Woke with proof that David was getting better. He woke at 5 and then at 8 and managed to get himself out of bed by himself both times. Previously, having stiffened up overnight, getting him out of bed was a complicated manoeuvre of levers and pulleys, leaning my body weight to gently raise him to vetical with as few yelps and yells as possible.
We had to sample the delights of Green Salmon Cafe for breakfast again before leaving the delights of Ya’Tel Motel and turned south down the coast in fog and rain. South of Florence the weather improved. This is an area of 50 miles of coastal dunes, stretching about 3 miles inland, the largest rising to 500ft. A few miles south of the town we stopped at Siltcoos recreation area and took a mile and half trail alongside the waxmyrtle creek down to beech. The dunes are actually a complex and varied ecosystem and we passed through trees, wetlands (where we saw herons) and then throuigh more classic sandy dunes with tufts of dune grass. Sections of the dunes were restricted from access as they were a site for the endangered nesting snowy plovers.
Try as I might I did not see a plover – but then as David said, if I had we would have been oin the wrong place. Coming out onto the ocean beach was magical. Mile upon mile of empty white sand in hazy mist and spray. We passed one hiker who was walking the Oregon trail to a wedding in california (not his we presumed). We waded across the river Siltcoos – just passable in the incoming tide without getting too wet and circled back to the car. The sun had even come out. 3 or 4 miles in total so further proof David was improving.
Onwards south and next stop Charleston. The guidebook write up described this as a quaint fishing village — I suppose I can’t help thinking of little stone fishermens cottages with thatched roofs and cobbeldy streets with that description so it did not quite live up to expectations. However the recommended Port House Restaurant did live up to expectations and we had delicious seafood pasta, watching a cormorant ducking and diving on the estuary outside the window. Pity we were still driving on as would have been perfectly accompanied by a bottle of wine and afternoon nap.

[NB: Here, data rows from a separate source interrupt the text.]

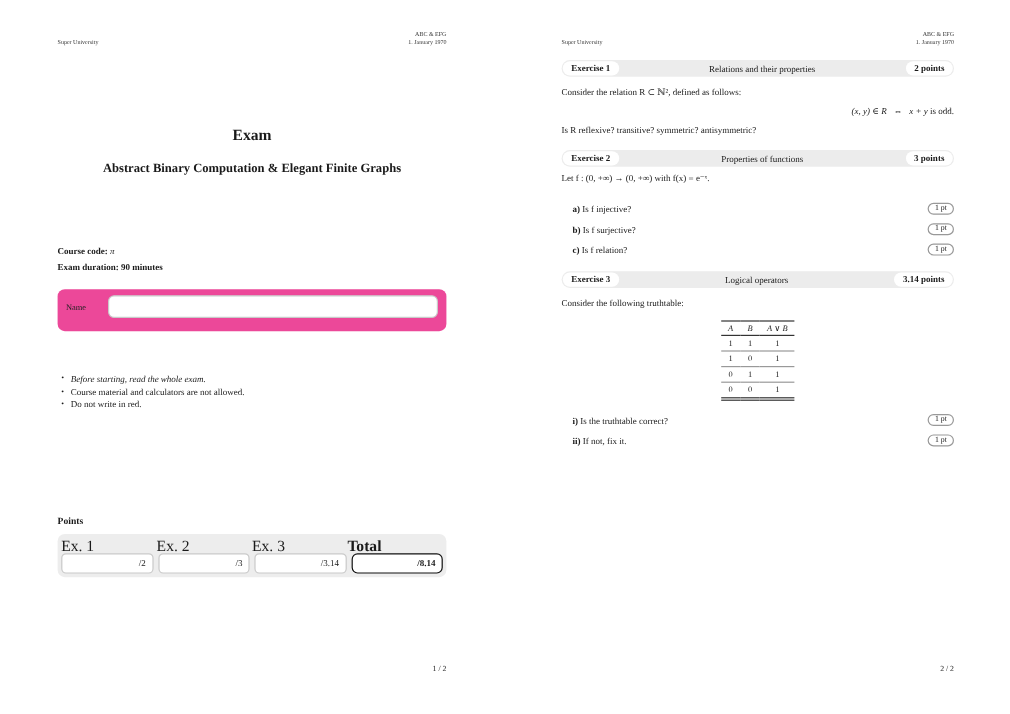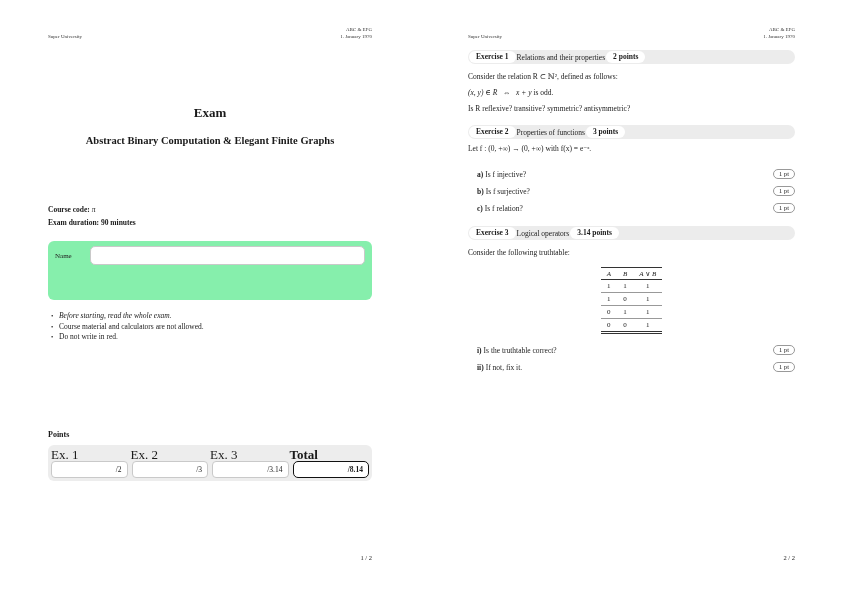--- a/index.html
+++ b/index.html
@@ -44,7 +44,7 @@
   
   #p2-header { left:47px; top:27px; width:327px; }
   .ex-bar { left:47px; width:327px; height:14px; background:#ececec; border-radius:7px;
-            display:flex; align-items:center; justify-content:flex-start; }
+            display:flex; align-items:center; justify-content:space-between; }
   #ex1-bar { top:50px; } #ex2-bar { top:125px; } #ex3-bar { top:226px; }
   .ex-pill { background:#fff; border-radius:7px; height:12px; line-height:12px; padding:0 7px; margin:0 1px;
              font-weight:bold; font-size:7.5px; }

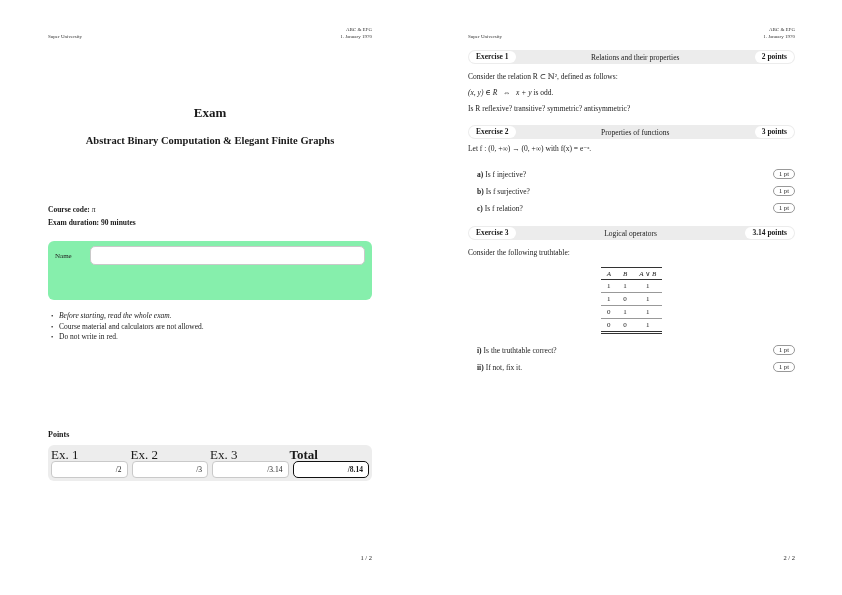--- a/index.html
+++ b/index.html
@@ -51,7 +51,7 @@
   .ex-title { font-size:7.5px; }
   .body-text { font-size:7.5px; }
   #ex1-intro { left:47px; top:72px; }
-  #ex1-math { left:47px; top:88px; width:327px; text-align:left; font-size:7.5px; }
+  #ex1-math { left:47px; top:88px; width:327px; text-align:right; font-size:7.5px; }
   #ex1-question { left:47px; top:104px; }
   #ex2-intro { left:47px; top:144px; }
   .q-row { left:47px; width:327px; display:flex; align-items:center; justify-content:space-between; height:12px; }

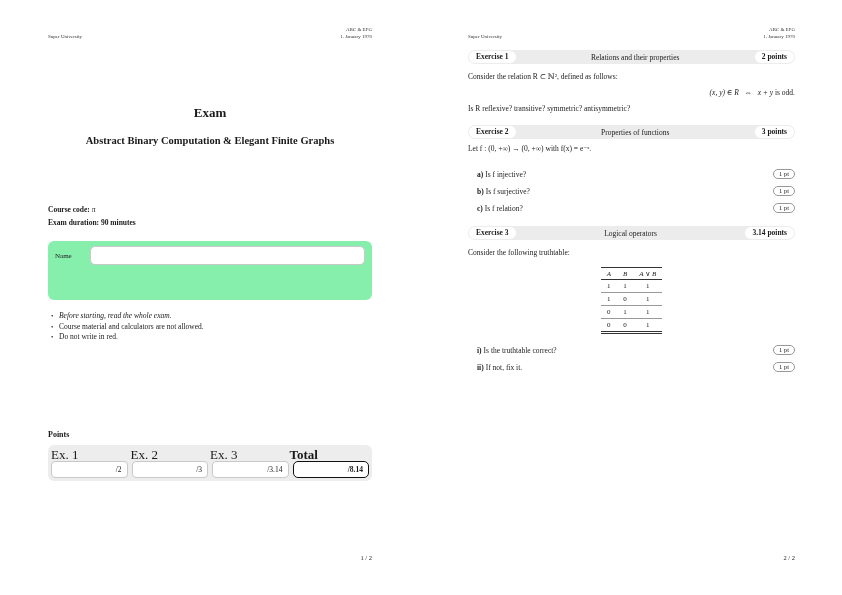--- a/index.html
+++ b/index.html
@@ -19,7 +19,7 @@
   #p1-subtitle { left:48px; top:135px; width:324px; text-align:center; font-size:10.5px; font-weight:bold; }
   #p1-course { left:48px; top:203px; font-size:7.5px; line-height:13px; }
   .mi { font-style:italic; }
-  #p1-formbox { left:48px; top:241px; width:324px; height:59px; background:#86efac; border-radius:6px;
+  #p1-formbox { left:48px; top:241px; width:324px; height:35px; background:#ec4899; border-radius:6px;
                 padding:5px 7px; box-sizing:border-box; display:flex; flex-direction:column; justify-content:space-between; }
   .form-row { display:flex; align-items:center; height:19px; }
   .form-label { width:35px; font-size:7px; color:#222; }

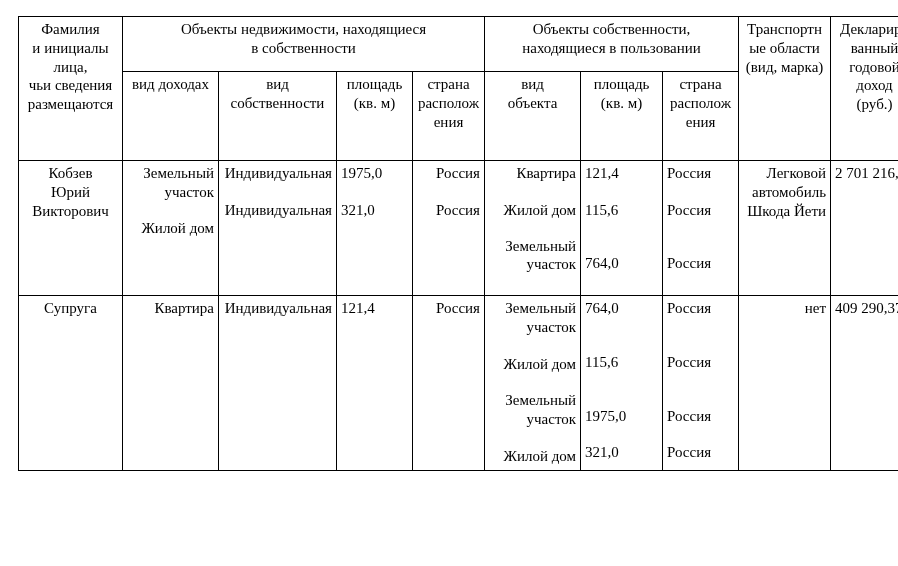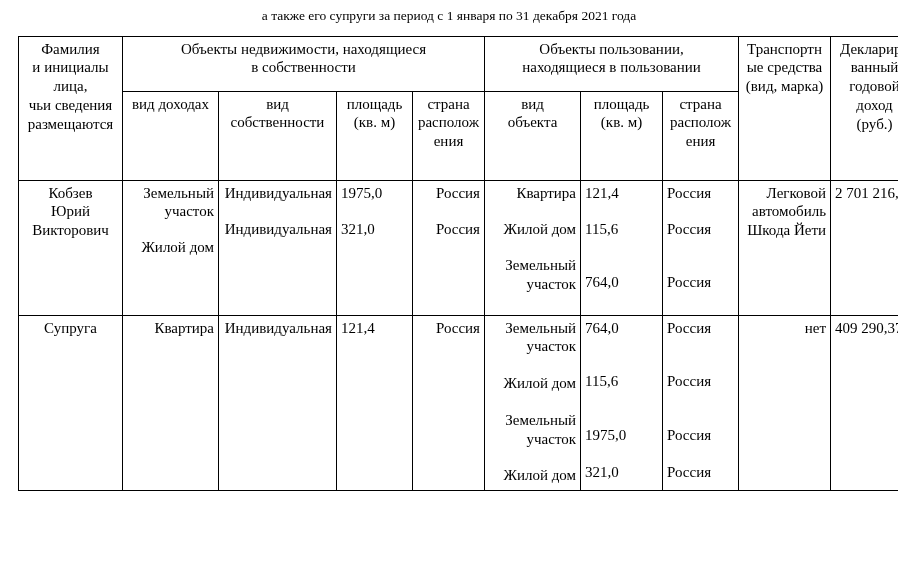--- a/index.html
+++ b/index.html
@@ -97,7 +97,6 @@
 <div class="page">
 
   <div class="doc-title">
-    <div>а также его супруги за период с 1 января по 31 декабря 2021 года</div>
   </div>
 
   <table class="decl">

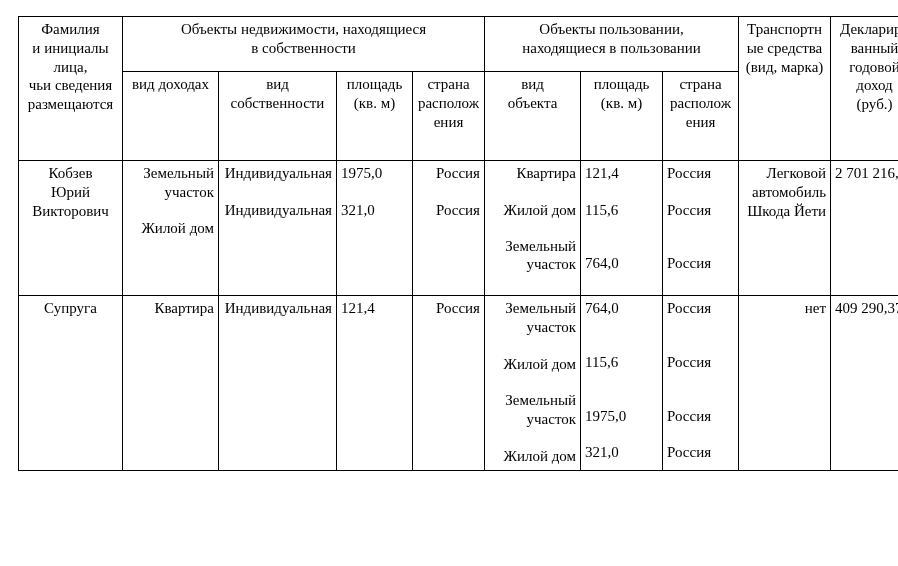--- a/index.html
+++ b/index.html
@@ -126,7 +126,7 @@
           <div>в собственности</div>
         </th>
         <th class="hdr hdr-tall" colspan="3">
-          <div>Объекты пользовании,</div>
+          <div>Объекты собственности,</div>
           <div>находящиеся в пользовании</div>
         </th>
         <th class="hdr" rowspan="2">

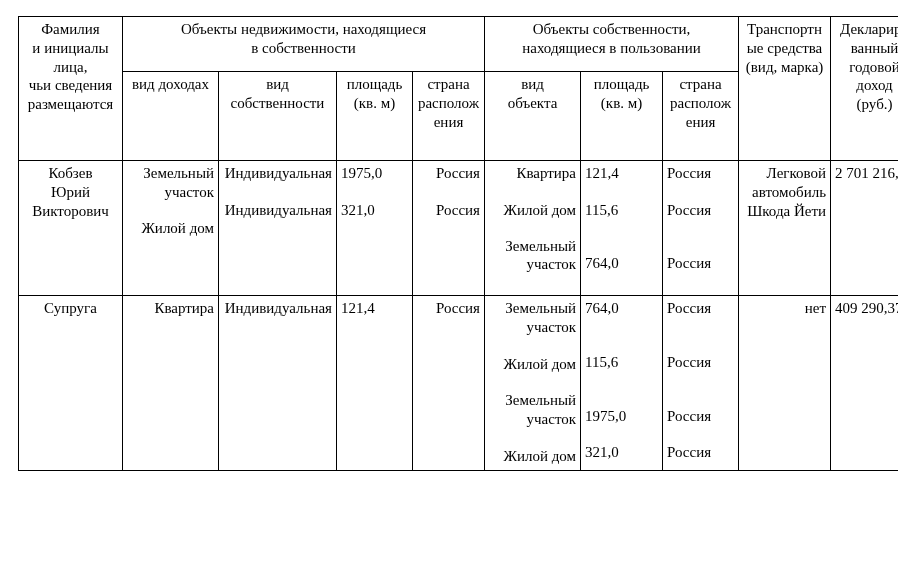--- a/index.html
+++ b/index.html
@@ -131,7 +131,7 @@
         </th>
         <th class="hdr" rowspan="2">
           <div>Транспортн</div>
-          <div>ые средства</div>
+          <div>ые области</div>
           <div>(вид, марка)</div>
         </th>
         <th class="hdr" rowspan="2">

Onwards we were going though and next stop Bandon. Trying hard to be a seaside town it appeared rather down at heal, However the beach to the south of the town was amazing with large rocky outcrops in the surf, home to birds, seals and sealions. Lots of birds seen but the sealions seemed to be out of town here as well.
Last lap to Port Orford through a torrential thunderstorm. 2 motels in town were distinctly dingy and we decided to move on. Just coming out of the town David sneezed then croaked – which I interpreted as ‘look there’s another motel let’s take a look’ as he then gasped in pain ‘got to get out of the car’. Luckily this motel is pleasant with great ocean views. We are cozy inside while more thunder storms move through – there are some benefits to motorised travel and nights inside and not under canvas!